▸ **What you are asked to do**:
Report each line of the records below that holds the word "SEQUENCE".

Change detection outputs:
┌──
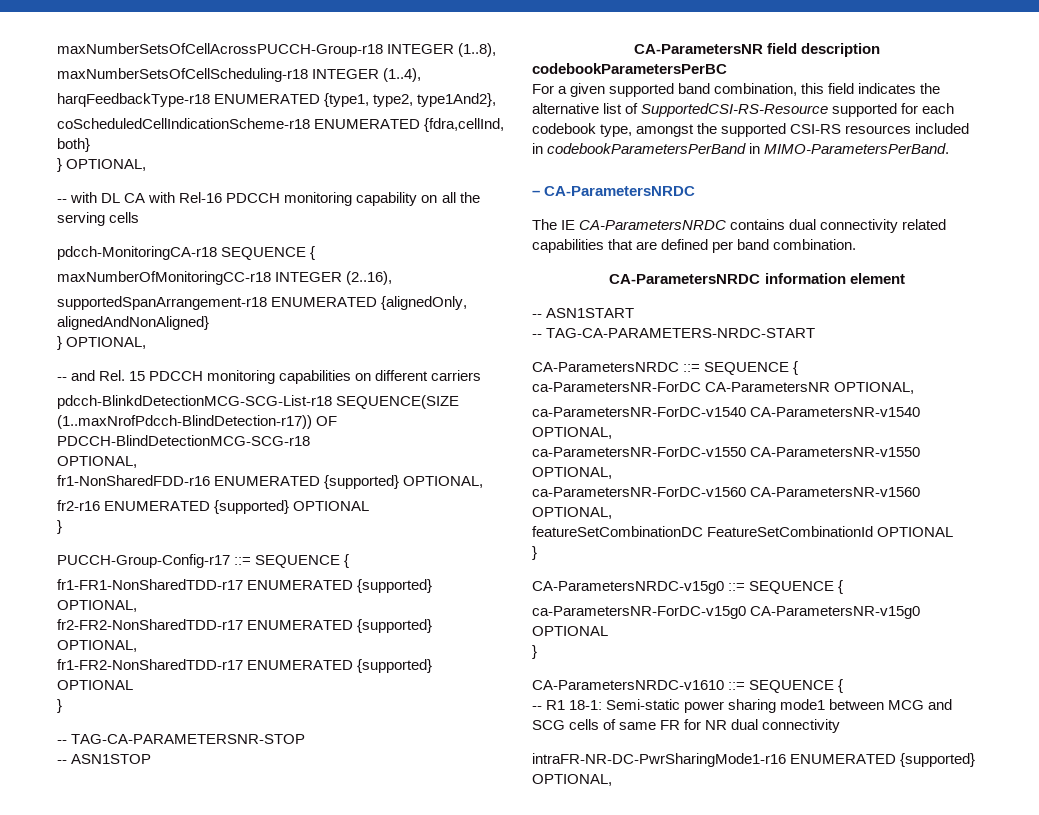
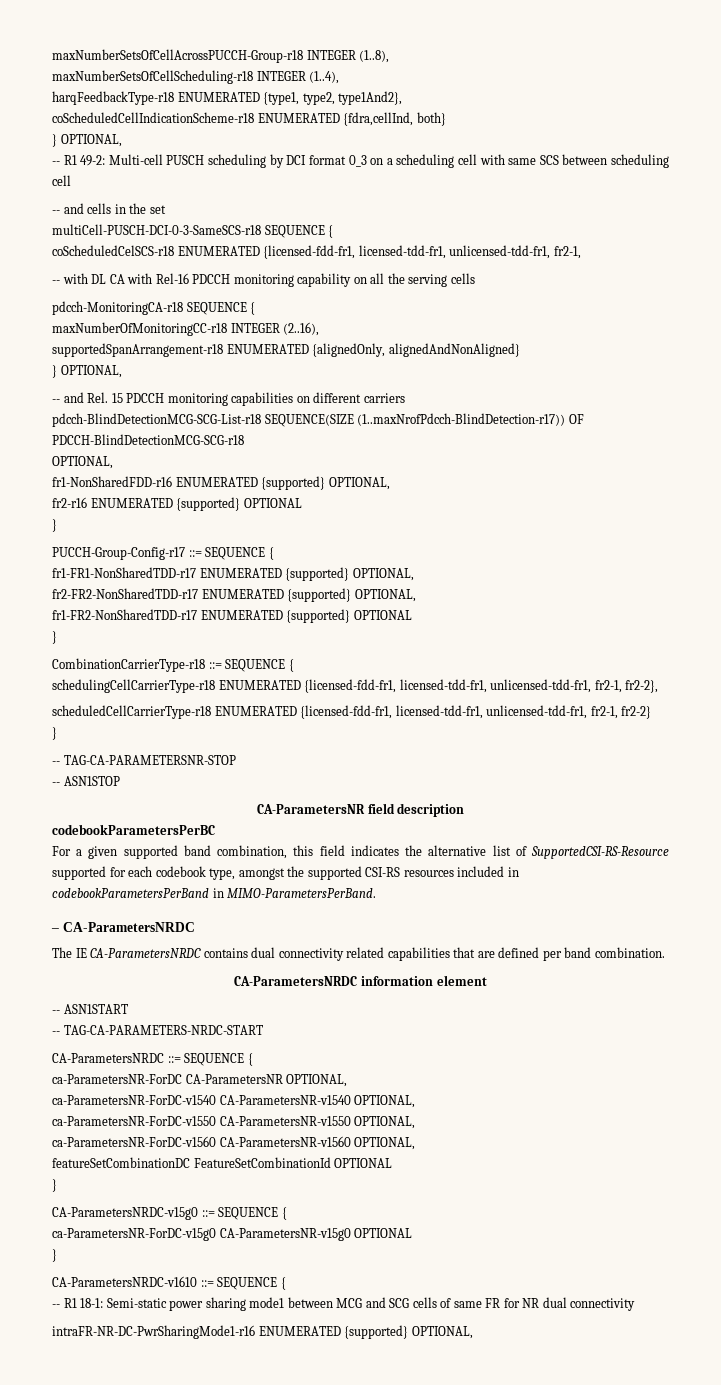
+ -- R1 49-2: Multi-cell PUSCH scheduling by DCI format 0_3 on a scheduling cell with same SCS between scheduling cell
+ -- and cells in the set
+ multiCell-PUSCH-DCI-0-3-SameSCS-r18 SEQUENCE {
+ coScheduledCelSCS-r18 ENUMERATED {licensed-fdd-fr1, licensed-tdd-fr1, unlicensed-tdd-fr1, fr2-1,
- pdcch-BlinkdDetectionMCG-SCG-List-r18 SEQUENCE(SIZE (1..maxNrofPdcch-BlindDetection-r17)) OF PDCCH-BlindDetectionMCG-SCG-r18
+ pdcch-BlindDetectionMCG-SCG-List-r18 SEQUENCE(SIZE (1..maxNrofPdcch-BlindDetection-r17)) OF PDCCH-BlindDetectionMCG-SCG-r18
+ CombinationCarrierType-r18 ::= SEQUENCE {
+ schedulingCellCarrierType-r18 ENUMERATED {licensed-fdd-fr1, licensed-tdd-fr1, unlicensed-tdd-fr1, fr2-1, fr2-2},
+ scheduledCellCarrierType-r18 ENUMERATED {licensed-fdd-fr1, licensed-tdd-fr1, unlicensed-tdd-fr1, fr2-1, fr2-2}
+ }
└──
▸ **Solution to this task**:
+ multiCell-PUSCH-DCI-0-3-SameSCS-r18 SEQUENCE {
- pdcch-BlinkdDetectionMCG-SCG-List-r18 SEQUENCE(SIZE (1..maxNrofPdcch-BlindDetection-r17)) OF PDCCH-BlindDetectionMCG-SCG-r18
+ pdcch-BlindDetectionMCG-SCG-List-r18 SEQUENCE(SIZE (1..maxNrofPdcch-BlindDetection-r17)) OF PDCCH-BlindDetectionMCG-SCG-r18
+ CombinationCarrierType-r18 ::= SEQUENCE {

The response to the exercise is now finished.